**Task instructions**
Give back exactly the lines of the material below, starting with the line with "flex: 0 0 3px;" and going on through the line with "background: #e8edf5;".

##### Records to use #####

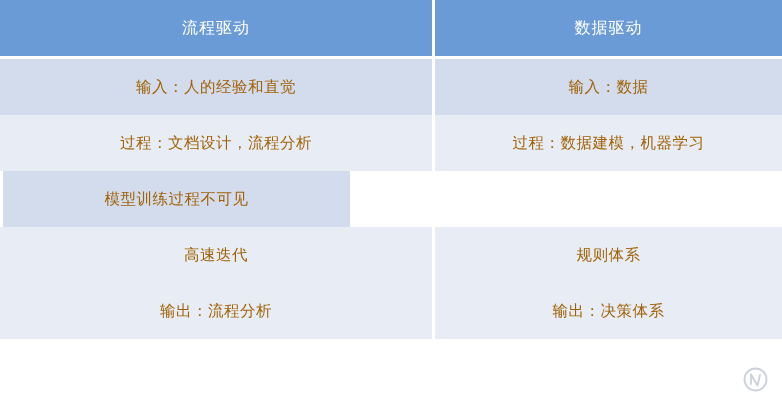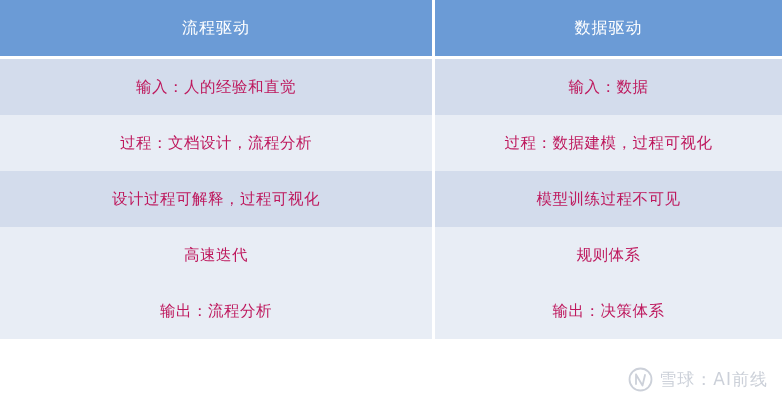--- a/index.html
+++ b/index.html
@@ -77,21 +77,21 @@
     background: #ffffff;
     width: 100%;
     flex: 0 0 3px;
   }
 
   
   .body-row {
     height: 56px;
   }
   .body-row .table-cell {
-    color: #be185d;
+    color: #a16207;
     font-size: 15.5px;
     font-weight: normal;
     letter-spacing: 0.5px;
   }
   .body-row.shade-dark .table-cell {
     background: #d3dcec;
   }
   .body-row.shade-light .table-cell {
     background: #e8edf5;
     font-family: Liberation Serif, serif;
@@ -140,25 +140,24 @@
 
   <div class="table-row body-row shade-dark">
     <div class="table-cell col-left">输入：人的经验和直觉</div>
     <div class="col-gap"></div>
     <div class="table-cell col-right">输入：数据</div>
   </div>
 
   <div class="table-row body-row shade-light">
     <div class="table-cell col-left">过程：文档设计，流程分析</div>
     <div class="col-gap"></div>
-    <div class="table-cell col-right">过程：数据建模，过程可视化</div>
+    <div class="table-cell col-right">过程：数据建模，机器学习</div>
   </div>
 
   <div class="table-row body-row shade-dark">
-    <div class="table-cell col-left">设计过程可解释，过程可视化</div>
     <div class="col-gap"></div>
     <div class="table-cell col-right">模型训练过程不可见</div>
   </div>
 
   <div class="table-row body-row shade-light">
     <div class="table-cell col-left">高速迭代</div>
     <div class="col-gap"></div>
     <div class="table-cell col-right">规则体系</div>
   </div>
 
@@ -169,16 +168,15 @@
     <div class="table-cell col-right">输出：决策体系</div>
   </div>
 
   <div class="watermark">
     <span class="watermark-logo">
       <svg width="25" height="25" viewBox="0 0 25 25" aria-hidden="true">
         <circle cx="12.5" cy="12.5" r="11" fill="none" stroke="#c8cdd6" stroke-width="1.8"></circle>
         <path d="M8 7.5 L14.5 18.5 M8 7.5 L8 17 M14.5 18.5 L17 8" fill="none" stroke="#c8cdd6" stroke-width="1.8" stroke-linecap="round"></path>
       </svg>
     </span>
-    <span class="watermark-text">雪球：AI前线</span>
   </div>
 
 </div>
 
 </body></html>

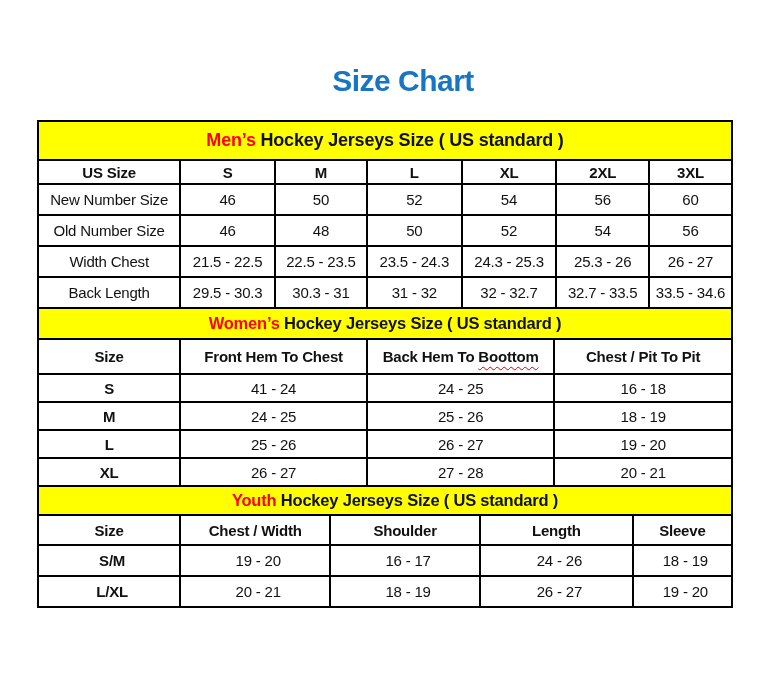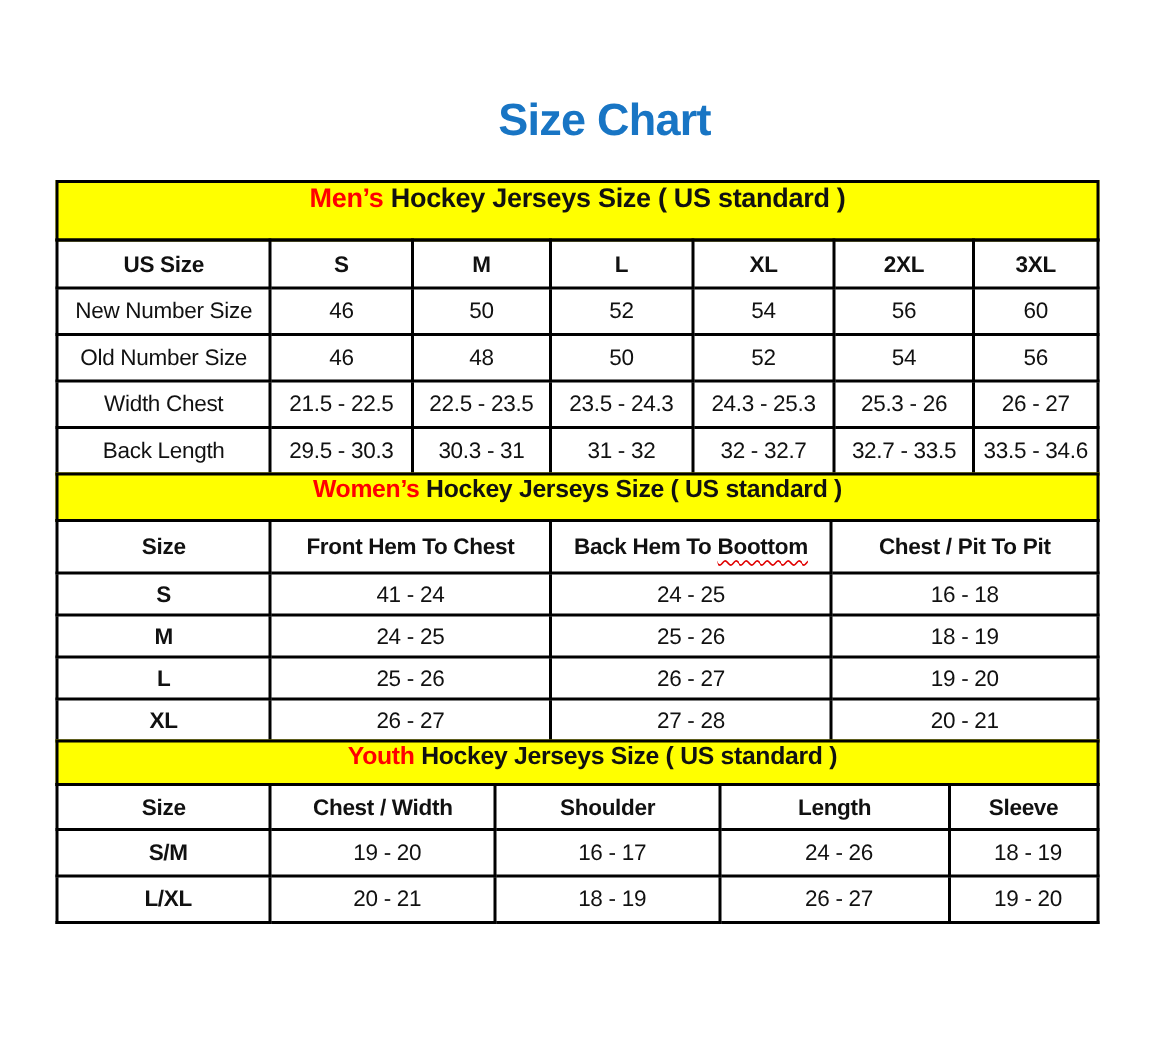--- a/index.html
+++ b/index.html
@@ -25,20 +25,21 @@
     position: absolute;
     left: 37px; top: 120px;
     width: 696px;
   }
   section { display: block; }
   section + section { margin-top: -2px; }
   .band {
     border: 2px solid #000;
     background: #FFFF00;
     display: flex;
+    align-items: center;
     justify-content: center;
     font-weight: bold;
     white-space: pre;
     letter-spacing: -0.2px;
   }
   .band .hl { color: #FF0000; }
   .s0 .band { height: 41px; font-size: 18px; }
   .s1 .band { height: 33px; font-size: 16.5px; }
   .s2 .band { height: 31px; font-size: 16.5px; padding-left: 20px; }
   table {
@@ -53,21 +54,21 @@
     text-align: center;
     vertical-align: middle;
     padding: 1px 2px;
     font-size: 15px;
     letter-spacing: -0.2px;
     overflow: hidden;
   }
   th { font-weight: bold; }
   td { font-weight: normal; }
   td.label.bold { font-weight: bold; }
-  .s0 th { height: 32px; }
+  .s0 th { height: 24px; }
   .s0 td { height: 31px; text-align: center; }
   .s1 th { height: 35px; }
   .s1 td { height: 28px; }
   .s2 th { height: 30px; }
   .s2 td { height: 31px; padding-left: 8px; }
   .wavy {
     text-decoration: underline wavy #E00000;
     text-decoration-thickness: 1px;
     text-underline-offset: 4px;
     text-decoration-skip-ink: none;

#####

**Exercise response**
     flex: 0 0 3px;
   }
 
   
   .body-row {
     height: 56px;
   }
   .body-row .table-cell {
-    color: #be185d;
+    color: #a16207;
     font-size: 15.5px;
     font-weight: normal;
     letter-spacing: 0.5px;
   }
   .body-row.shade-dark .table-cell {
     background: #d3dcec;
   }
   .body-row.shade-light .table-cell {
     background: #e8edf5;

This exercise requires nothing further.